> [Data for this exercise]:

——————

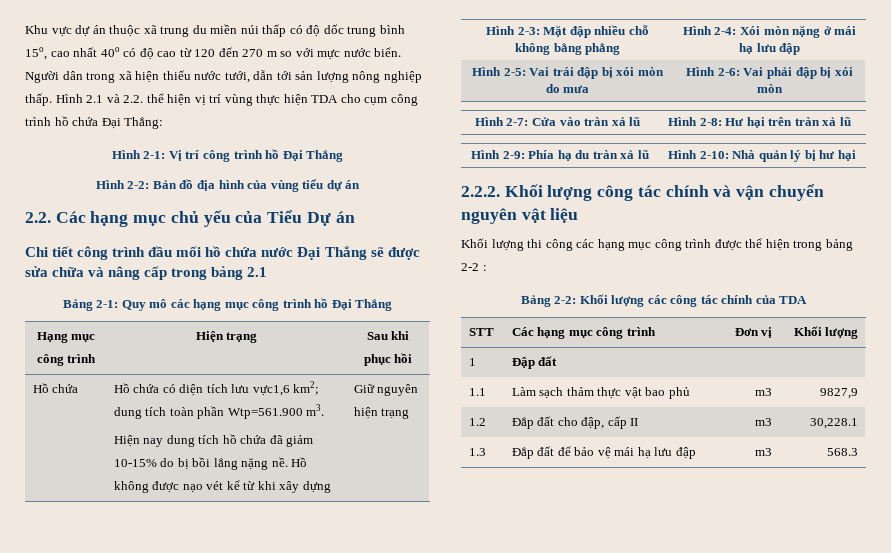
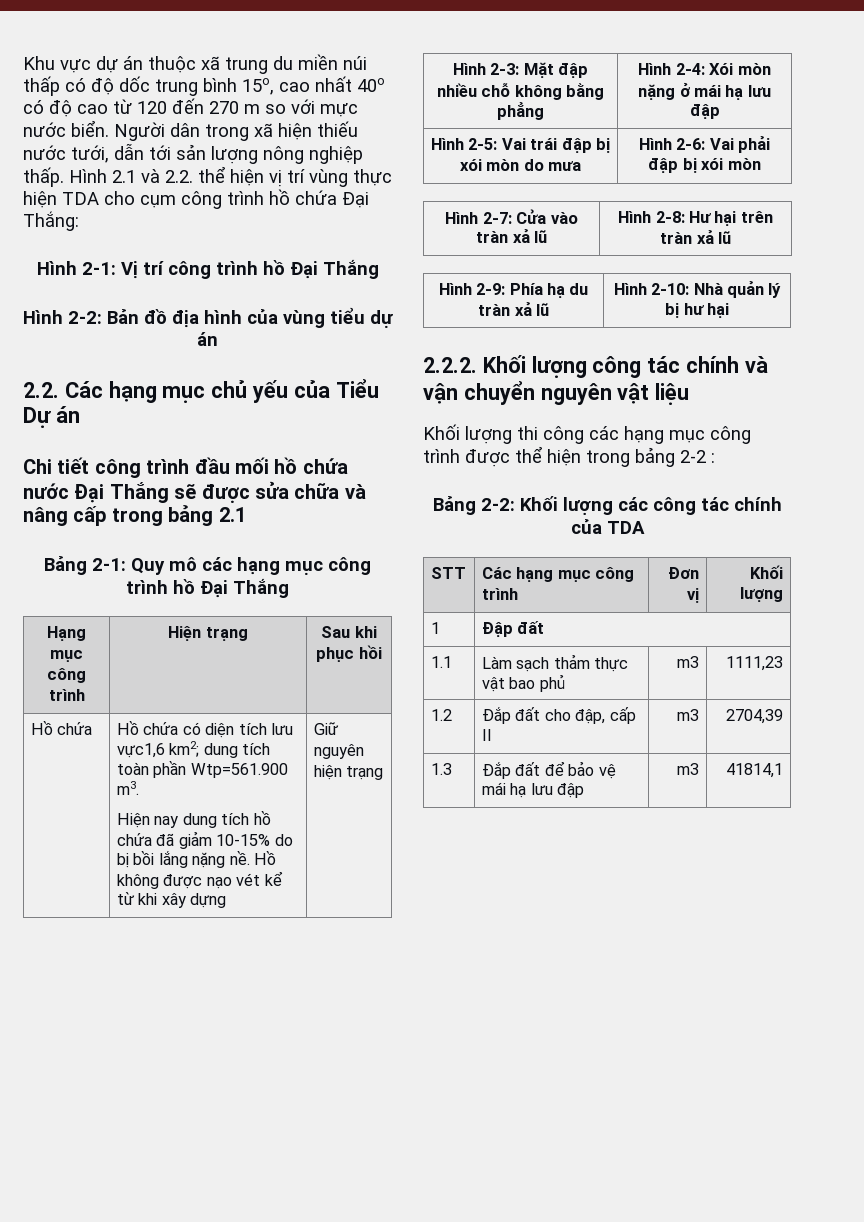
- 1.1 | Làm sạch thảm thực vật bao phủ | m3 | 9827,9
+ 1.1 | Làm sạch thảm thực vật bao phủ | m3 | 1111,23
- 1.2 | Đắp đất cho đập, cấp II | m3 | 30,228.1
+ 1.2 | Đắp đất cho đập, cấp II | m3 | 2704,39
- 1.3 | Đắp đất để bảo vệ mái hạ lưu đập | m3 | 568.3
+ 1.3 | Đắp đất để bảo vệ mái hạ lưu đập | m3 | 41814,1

——————

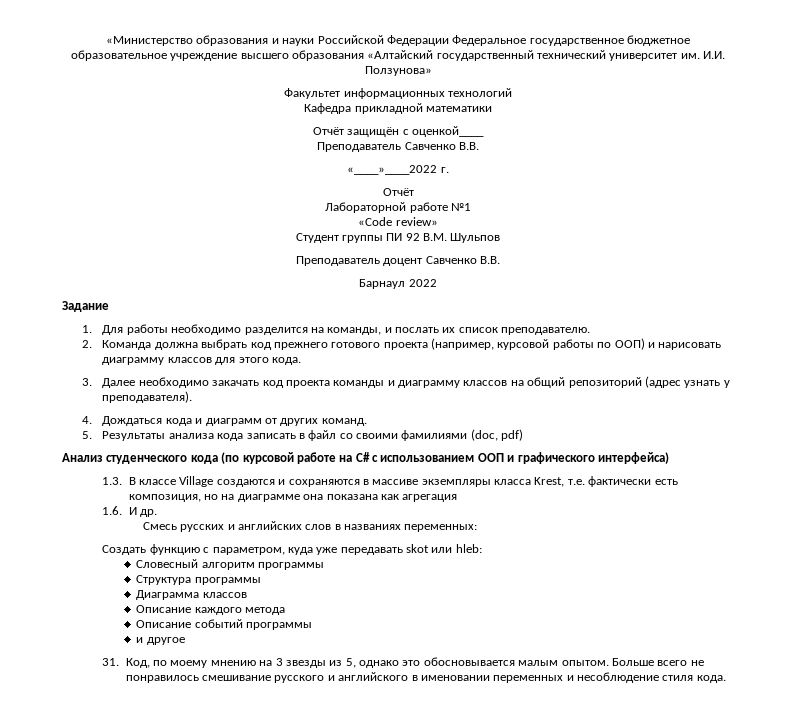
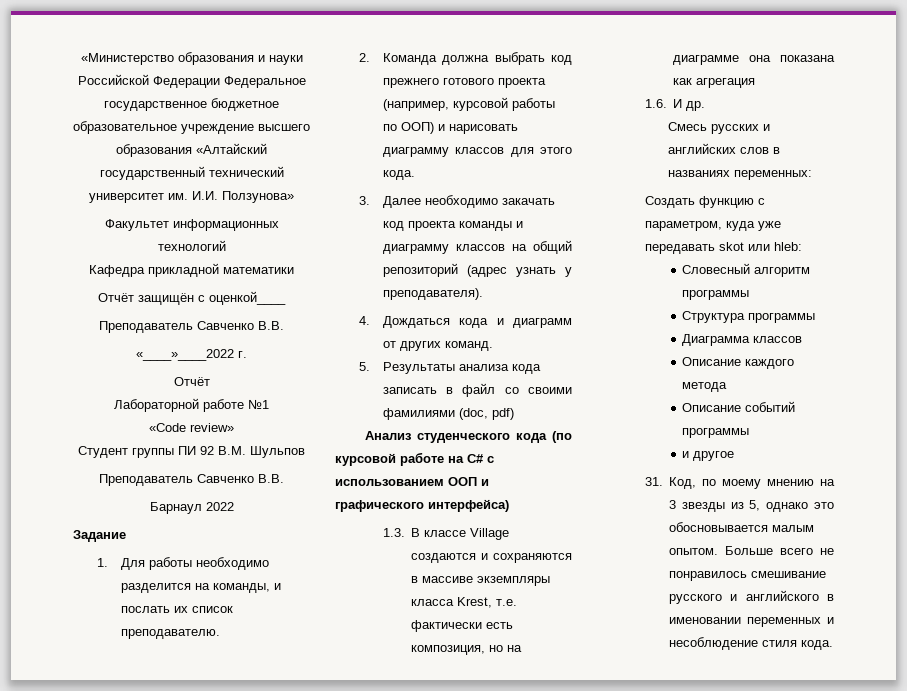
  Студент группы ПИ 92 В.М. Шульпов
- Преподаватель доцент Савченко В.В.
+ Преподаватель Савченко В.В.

——————

> [Task prompt]: Go through the material above and return each line that holds the word "sạch".

> [Task solution]:
- 1.1 | Làm sạch thảm thực vật bao phủ | m3 | 9827,9
+ 1.1 | Làm sạch thảm thực vật bao phủ | m3 | 1111,23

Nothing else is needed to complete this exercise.